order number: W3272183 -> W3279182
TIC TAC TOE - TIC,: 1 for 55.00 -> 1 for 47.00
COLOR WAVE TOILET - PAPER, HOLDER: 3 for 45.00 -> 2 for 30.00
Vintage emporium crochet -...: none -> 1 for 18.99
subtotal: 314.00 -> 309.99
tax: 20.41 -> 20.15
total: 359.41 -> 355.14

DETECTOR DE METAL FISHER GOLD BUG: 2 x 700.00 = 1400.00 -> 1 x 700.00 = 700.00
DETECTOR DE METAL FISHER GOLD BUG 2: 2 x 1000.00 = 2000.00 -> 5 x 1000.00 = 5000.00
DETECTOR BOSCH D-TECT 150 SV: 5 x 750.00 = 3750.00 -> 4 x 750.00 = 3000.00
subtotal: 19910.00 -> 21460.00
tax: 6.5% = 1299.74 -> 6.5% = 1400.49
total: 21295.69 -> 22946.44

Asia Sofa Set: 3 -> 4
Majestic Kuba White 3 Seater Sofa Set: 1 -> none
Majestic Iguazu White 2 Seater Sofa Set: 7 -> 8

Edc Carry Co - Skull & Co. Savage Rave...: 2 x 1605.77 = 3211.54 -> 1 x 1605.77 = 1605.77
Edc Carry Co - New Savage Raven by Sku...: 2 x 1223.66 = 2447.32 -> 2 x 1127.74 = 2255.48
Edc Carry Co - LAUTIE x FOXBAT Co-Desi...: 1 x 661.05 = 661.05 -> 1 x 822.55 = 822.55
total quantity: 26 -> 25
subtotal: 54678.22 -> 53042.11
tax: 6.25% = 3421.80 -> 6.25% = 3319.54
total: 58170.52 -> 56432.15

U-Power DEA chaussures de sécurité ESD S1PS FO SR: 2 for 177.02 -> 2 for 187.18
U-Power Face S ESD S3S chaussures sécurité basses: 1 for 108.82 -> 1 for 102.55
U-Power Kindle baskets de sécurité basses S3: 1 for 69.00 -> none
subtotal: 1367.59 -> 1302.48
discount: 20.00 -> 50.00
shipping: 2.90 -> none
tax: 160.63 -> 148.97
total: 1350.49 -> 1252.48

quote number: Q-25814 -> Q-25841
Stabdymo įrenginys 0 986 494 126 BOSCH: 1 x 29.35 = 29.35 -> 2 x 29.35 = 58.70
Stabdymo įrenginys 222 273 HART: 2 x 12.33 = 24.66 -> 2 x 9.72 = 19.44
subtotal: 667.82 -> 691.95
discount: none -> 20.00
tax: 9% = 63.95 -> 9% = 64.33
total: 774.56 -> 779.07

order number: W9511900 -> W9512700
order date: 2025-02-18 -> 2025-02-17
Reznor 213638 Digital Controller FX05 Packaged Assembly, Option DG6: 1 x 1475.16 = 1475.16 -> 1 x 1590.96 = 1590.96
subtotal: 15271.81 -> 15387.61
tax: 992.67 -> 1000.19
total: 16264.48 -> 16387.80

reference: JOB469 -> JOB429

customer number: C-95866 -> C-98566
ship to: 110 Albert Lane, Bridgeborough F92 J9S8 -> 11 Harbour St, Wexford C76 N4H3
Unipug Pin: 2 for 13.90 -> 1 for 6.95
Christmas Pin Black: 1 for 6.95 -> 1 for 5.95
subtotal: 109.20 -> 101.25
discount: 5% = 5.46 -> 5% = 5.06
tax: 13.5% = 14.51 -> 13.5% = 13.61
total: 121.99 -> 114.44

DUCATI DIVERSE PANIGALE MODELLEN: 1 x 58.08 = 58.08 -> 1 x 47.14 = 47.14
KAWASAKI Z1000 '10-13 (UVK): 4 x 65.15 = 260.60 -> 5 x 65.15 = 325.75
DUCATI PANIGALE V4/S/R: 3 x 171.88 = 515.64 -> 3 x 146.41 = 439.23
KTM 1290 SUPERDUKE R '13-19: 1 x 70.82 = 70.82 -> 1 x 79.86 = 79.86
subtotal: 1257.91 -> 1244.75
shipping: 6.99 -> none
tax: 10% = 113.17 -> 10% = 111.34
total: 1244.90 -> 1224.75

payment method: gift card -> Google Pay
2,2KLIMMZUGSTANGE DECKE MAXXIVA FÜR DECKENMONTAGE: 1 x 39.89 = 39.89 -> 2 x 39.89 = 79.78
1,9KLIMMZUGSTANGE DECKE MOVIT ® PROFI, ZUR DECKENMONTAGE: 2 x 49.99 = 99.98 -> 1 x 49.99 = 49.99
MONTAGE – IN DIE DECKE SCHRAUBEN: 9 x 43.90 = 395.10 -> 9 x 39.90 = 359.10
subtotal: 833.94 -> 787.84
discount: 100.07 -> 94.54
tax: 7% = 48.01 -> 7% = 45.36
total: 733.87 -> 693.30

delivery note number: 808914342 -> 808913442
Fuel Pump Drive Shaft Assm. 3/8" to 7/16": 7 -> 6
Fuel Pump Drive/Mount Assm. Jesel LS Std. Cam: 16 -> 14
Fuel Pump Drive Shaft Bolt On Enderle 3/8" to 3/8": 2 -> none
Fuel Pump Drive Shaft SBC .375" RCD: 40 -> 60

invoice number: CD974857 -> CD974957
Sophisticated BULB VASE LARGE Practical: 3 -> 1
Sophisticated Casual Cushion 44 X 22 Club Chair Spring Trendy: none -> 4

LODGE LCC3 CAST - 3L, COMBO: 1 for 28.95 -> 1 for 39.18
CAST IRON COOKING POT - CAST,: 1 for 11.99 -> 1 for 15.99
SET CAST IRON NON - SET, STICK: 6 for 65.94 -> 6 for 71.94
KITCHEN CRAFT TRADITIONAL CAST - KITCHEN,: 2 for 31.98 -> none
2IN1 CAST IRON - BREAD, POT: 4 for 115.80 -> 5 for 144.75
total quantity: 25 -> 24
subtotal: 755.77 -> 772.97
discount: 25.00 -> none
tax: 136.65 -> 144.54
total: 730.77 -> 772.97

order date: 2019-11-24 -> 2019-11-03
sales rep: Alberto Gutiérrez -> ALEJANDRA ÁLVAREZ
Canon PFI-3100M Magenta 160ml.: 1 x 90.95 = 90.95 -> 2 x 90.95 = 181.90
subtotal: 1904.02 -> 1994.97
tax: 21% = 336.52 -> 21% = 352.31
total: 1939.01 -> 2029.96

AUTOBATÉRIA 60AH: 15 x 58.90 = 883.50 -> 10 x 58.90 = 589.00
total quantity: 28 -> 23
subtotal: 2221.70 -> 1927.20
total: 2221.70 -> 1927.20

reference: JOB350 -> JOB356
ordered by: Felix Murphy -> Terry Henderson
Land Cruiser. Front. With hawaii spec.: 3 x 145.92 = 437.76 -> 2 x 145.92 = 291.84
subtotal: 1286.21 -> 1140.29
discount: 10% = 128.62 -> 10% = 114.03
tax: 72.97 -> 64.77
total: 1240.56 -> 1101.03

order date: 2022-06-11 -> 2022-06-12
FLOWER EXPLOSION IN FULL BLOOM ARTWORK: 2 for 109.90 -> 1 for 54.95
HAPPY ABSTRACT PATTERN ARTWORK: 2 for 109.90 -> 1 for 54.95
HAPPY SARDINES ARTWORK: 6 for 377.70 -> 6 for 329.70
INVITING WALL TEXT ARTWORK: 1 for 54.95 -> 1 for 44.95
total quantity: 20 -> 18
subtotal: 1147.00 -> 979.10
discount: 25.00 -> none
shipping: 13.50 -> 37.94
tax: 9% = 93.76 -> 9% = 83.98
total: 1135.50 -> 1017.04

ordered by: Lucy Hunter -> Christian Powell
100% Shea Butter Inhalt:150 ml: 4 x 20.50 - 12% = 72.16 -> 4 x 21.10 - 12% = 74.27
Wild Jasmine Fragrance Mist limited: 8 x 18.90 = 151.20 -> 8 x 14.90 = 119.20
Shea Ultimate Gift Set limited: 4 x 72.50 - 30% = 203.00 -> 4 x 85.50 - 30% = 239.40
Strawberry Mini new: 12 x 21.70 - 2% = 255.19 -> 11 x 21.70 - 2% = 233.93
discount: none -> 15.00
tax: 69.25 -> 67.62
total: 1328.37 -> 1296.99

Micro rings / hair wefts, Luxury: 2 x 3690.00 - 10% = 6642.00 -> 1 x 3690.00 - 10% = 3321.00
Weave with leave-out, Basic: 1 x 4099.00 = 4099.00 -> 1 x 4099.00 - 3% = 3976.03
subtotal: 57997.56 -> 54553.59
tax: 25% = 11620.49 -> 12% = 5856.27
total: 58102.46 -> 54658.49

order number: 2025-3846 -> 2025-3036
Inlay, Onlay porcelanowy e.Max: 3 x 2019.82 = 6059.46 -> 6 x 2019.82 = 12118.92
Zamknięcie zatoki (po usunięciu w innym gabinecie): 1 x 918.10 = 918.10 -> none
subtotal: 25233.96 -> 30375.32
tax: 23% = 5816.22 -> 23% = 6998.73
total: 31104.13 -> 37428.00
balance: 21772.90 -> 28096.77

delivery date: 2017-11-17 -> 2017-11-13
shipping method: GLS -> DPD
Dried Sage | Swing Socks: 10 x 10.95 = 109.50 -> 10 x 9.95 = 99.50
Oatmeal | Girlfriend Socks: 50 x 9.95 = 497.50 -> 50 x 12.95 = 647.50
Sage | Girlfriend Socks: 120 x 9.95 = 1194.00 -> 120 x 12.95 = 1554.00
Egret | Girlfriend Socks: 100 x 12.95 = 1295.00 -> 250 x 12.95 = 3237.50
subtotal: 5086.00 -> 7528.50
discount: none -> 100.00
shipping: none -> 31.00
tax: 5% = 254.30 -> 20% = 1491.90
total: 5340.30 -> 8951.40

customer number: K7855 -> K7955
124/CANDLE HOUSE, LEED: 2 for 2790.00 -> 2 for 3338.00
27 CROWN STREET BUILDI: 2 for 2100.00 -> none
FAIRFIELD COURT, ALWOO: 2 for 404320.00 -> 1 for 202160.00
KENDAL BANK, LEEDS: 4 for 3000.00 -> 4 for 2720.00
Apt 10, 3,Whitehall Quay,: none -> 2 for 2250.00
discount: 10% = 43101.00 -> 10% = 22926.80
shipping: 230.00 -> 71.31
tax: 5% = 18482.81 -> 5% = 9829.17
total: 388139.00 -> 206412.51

================================

Provide only the number of lines from the material above that include the word "Majestic".

• YOUR RESPONSE
2